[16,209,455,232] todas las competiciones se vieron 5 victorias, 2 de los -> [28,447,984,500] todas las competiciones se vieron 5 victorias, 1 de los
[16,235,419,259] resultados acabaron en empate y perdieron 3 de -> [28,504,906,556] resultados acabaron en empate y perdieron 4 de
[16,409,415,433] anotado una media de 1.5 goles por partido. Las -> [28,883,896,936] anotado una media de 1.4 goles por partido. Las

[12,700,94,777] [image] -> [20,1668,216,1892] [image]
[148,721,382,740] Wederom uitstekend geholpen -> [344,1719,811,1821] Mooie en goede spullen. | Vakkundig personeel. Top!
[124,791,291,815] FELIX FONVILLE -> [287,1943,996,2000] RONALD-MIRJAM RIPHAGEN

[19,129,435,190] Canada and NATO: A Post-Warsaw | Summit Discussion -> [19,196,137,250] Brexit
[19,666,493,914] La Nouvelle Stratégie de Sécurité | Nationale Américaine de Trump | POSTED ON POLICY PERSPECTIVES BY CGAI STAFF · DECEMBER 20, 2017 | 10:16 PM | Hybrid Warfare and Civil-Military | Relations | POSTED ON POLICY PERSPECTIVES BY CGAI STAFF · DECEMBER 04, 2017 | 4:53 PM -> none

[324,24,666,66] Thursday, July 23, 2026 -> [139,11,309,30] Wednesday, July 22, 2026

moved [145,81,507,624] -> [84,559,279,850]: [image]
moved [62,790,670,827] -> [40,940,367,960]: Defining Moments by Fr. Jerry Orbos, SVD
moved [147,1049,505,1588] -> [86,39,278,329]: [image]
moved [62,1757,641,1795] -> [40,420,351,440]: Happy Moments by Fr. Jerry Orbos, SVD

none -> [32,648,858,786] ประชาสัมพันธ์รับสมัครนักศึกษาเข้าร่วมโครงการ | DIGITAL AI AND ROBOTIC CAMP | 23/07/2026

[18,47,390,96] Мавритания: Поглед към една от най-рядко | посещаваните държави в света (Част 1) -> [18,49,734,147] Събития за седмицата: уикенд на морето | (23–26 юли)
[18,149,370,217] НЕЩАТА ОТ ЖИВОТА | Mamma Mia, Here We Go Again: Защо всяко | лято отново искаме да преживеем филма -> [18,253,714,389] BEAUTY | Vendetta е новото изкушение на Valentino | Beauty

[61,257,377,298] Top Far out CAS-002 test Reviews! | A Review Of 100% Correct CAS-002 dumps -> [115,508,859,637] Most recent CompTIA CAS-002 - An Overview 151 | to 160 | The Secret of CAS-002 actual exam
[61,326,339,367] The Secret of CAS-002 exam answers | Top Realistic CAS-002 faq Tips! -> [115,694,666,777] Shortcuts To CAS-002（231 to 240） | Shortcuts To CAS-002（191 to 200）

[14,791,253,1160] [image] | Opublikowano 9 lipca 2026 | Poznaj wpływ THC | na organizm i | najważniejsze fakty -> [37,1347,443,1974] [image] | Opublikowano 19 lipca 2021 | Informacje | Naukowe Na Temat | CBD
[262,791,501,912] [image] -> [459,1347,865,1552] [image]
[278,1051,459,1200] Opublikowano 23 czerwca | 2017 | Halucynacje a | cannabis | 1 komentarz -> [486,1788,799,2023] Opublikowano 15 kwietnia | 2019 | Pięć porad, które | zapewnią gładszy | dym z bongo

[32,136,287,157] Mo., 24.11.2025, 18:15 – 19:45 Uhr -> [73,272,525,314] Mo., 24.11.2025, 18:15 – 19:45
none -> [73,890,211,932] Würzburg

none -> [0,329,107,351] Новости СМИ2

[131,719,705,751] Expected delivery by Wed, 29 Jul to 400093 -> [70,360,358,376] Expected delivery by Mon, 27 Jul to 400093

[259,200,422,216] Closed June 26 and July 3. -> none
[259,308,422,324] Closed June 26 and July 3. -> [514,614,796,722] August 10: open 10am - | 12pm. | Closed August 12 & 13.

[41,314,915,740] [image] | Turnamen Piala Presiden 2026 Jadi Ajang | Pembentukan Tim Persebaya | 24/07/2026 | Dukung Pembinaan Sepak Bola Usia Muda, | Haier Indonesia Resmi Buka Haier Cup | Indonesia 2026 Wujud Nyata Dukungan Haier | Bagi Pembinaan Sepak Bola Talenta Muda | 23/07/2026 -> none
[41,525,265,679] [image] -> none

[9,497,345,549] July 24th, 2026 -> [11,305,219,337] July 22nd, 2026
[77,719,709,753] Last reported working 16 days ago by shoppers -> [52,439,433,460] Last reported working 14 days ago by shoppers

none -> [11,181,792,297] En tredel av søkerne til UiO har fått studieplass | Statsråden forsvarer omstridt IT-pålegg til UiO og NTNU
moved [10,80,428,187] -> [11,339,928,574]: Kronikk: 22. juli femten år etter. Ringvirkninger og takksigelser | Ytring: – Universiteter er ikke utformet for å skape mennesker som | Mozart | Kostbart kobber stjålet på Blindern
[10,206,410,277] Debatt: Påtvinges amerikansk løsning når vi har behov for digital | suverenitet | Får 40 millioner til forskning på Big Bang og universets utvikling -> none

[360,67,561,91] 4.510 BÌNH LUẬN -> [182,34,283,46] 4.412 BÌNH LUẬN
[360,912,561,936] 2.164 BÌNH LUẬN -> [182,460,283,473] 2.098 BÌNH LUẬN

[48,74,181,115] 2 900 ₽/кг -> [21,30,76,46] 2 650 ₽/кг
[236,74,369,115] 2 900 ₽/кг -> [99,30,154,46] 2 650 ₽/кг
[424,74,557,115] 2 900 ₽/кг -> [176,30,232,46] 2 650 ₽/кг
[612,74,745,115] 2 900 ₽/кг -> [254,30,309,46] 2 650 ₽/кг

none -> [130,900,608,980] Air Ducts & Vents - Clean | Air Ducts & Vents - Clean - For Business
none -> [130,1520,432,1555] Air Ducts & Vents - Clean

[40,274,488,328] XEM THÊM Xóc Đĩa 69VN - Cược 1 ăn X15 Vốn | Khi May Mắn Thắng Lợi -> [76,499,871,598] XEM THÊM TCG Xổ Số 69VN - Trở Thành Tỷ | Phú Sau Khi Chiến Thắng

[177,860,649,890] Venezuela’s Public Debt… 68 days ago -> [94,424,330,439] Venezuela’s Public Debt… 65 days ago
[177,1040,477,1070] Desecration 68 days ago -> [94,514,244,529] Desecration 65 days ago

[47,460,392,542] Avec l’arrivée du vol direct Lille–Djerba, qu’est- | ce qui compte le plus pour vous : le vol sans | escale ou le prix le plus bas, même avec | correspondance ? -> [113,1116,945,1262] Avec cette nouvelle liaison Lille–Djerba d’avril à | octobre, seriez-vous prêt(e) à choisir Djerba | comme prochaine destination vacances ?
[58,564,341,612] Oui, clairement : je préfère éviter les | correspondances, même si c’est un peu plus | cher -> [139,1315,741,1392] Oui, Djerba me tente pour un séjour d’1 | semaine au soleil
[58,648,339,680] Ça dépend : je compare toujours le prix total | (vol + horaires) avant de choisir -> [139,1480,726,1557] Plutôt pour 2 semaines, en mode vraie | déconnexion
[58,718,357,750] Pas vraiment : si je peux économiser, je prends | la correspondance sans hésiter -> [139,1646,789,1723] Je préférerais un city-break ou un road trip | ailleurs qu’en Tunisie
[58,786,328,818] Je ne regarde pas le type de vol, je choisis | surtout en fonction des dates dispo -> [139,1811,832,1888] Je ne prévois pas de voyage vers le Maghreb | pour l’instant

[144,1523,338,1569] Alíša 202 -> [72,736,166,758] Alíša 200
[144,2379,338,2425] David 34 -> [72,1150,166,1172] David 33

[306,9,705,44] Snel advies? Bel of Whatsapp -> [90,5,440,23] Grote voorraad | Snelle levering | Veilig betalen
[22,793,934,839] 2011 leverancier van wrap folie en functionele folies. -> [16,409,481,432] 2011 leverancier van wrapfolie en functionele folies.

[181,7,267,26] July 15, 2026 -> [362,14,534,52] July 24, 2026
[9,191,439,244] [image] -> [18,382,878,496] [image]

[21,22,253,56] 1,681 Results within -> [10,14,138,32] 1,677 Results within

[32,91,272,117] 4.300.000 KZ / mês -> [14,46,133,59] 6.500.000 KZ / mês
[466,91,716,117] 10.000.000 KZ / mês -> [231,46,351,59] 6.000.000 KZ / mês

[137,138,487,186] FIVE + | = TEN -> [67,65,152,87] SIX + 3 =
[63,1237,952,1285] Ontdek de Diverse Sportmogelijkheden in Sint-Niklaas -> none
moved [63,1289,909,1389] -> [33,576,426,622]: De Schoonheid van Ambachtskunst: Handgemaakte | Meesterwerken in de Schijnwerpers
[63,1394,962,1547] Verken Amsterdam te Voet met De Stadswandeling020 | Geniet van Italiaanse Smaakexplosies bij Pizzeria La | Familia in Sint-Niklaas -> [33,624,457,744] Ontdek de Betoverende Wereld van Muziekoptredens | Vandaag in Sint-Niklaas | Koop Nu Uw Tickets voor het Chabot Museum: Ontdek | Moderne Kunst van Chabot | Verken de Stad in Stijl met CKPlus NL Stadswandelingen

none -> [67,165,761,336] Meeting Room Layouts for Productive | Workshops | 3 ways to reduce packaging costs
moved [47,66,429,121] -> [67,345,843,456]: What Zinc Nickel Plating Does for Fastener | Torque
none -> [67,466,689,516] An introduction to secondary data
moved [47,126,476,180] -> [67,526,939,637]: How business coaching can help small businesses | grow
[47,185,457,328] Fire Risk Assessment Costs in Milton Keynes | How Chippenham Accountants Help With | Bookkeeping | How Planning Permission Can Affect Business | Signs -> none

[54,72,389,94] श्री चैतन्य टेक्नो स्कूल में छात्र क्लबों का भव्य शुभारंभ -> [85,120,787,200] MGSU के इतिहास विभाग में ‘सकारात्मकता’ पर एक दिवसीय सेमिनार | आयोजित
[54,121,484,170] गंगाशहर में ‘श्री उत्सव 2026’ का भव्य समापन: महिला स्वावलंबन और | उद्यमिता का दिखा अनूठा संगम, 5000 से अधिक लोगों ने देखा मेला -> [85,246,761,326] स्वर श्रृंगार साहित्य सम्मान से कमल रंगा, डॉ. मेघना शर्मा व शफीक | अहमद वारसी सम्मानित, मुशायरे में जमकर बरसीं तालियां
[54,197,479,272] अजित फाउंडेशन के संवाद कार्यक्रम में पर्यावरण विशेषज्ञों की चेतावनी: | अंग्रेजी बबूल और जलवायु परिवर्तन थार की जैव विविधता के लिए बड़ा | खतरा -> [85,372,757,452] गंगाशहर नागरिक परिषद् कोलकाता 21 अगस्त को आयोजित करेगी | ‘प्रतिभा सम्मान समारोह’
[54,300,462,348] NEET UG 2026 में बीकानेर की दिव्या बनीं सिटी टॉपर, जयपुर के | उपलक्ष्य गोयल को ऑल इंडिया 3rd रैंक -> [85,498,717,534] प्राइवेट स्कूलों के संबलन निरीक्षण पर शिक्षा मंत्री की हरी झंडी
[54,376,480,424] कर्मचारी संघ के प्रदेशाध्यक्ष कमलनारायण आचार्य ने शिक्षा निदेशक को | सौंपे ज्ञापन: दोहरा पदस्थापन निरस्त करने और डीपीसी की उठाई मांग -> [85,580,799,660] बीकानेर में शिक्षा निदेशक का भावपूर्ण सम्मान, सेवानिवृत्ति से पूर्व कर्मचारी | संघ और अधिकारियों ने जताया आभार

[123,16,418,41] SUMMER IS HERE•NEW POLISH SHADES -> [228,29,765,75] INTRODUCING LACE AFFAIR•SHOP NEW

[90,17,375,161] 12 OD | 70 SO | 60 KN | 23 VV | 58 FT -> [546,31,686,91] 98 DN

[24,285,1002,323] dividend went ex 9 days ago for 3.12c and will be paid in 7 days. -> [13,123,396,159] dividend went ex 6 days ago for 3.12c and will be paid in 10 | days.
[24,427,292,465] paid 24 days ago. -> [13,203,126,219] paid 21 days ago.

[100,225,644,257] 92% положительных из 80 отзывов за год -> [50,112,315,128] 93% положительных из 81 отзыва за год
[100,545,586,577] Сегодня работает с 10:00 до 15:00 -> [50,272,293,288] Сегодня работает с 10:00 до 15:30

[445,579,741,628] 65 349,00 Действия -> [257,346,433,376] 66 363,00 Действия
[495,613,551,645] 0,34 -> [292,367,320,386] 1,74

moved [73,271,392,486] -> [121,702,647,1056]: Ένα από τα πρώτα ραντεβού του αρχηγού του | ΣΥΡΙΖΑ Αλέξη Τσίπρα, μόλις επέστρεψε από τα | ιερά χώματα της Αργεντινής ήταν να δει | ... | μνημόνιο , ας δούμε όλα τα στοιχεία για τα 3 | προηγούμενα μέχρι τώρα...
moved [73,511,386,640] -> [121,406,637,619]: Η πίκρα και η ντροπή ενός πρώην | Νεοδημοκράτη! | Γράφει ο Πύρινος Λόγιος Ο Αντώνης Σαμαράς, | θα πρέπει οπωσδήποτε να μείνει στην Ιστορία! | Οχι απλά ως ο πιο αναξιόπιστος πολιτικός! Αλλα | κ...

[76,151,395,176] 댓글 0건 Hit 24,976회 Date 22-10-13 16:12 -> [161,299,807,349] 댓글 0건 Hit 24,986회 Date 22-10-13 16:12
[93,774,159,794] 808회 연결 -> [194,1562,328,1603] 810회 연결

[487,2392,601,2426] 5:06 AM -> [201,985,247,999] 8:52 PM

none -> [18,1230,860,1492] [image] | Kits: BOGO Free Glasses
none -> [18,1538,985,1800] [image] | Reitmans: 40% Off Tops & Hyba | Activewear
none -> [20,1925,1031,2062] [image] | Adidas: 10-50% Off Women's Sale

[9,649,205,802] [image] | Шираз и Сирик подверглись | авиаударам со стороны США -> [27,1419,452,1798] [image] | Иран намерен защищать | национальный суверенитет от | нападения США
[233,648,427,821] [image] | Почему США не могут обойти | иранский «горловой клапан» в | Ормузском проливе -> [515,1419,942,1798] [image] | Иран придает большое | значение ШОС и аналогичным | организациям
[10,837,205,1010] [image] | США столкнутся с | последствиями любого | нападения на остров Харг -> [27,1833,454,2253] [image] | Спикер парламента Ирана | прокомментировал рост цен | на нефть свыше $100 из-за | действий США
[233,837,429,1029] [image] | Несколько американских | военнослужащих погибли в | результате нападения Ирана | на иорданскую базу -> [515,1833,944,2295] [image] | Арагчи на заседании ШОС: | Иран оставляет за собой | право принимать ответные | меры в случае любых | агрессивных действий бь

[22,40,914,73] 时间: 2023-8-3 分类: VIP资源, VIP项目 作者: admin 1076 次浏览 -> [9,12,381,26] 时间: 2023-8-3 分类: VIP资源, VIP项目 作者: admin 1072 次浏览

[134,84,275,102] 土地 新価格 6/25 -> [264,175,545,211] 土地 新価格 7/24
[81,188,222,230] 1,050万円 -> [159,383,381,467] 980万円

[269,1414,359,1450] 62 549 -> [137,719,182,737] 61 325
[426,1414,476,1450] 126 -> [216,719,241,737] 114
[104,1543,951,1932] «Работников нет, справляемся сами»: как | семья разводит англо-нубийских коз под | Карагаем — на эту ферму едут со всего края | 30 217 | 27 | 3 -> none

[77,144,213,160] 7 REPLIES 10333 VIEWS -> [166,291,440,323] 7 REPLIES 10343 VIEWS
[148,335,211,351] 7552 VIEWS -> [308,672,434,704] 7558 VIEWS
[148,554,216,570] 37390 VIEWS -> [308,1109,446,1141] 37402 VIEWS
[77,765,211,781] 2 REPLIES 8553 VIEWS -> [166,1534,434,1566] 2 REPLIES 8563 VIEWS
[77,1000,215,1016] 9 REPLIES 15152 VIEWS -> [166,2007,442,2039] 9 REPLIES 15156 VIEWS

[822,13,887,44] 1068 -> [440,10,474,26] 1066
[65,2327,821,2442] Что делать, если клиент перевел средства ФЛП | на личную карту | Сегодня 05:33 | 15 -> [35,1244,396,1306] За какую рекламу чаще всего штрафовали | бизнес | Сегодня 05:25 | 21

What to do: Working from the material above, retype exactly the lines from the one with "none -> [0,329,107,351] Новости СМИ2" through the one with "[360,912,561,936] 2.164 BÌNH", both included, and only those lines.

Response for this exercise:
none -> [0,329,107,351] Новости СМИ2

[131,719,705,751] Expected delivery by Wed, 29 Jul to 400093 -> [70,360,358,376] Expected delivery by Mon, 27 Jul to 400093

[259,200,422,216] Closed June 26 and July 3. -> none
[259,308,422,324] Closed June 26 and July 3. -> [514,614,796,722] August 10: open 10am - | 12pm. | Closed August 12 & 13.

[41,314,915,740] [image] | Turnamen Piala Presiden 2026 Jadi Ajang | Pembentukan Tim Persebaya | 24/07/2026 | Dukung Pembinaan Sepak Bola Usia Muda, | Haier Indonesia Resmi Buka Haier Cup | Indonesia 2026 Wujud Nyata Dukungan Haier | Bagi Pembinaan Sepak Bola Talenta Muda | 23/07/2026 -> none
[41,525,265,679] [image] -> none

[9,497,345,549] July 24th, 2026 -> [11,305,219,337] July 22nd, 2026
[77,719,709,753] Last reported working 16 days ago by shoppers -> [52,439,433,460] Last reported working 14 days ago by shoppers

none -> [11,181,792,297] En tredel av søkerne til UiO har fått studieplass | Statsråden forsvarer omstridt IT-pålegg til UiO og NTNU
moved [10,80,428,187] -> [11,339,928,574]: Kronikk: 22. juli femten år etter. Ringvirkninger og takksigelser | Ytring: – Universiteter er ikke utformet for å skape mennesker som | Mozart | Kostbart kobber stjålet på Blindern
[10,206,410,277] Debatt: Påtvinges amerikansk løsning når vi har behov for digital | suverenitet | Får 40 millioner til forskning på Big Bang og universets utvikling -> none

[360,67,561,91] 4.510 BÌNH LUẬN -> [182,34,283,46] 4.412 BÌNH LUẬN
[360,912,561,936] 2.164 BÌNH LUẬN -> [182,460,283,473] 2.098 BÌNH LUẬN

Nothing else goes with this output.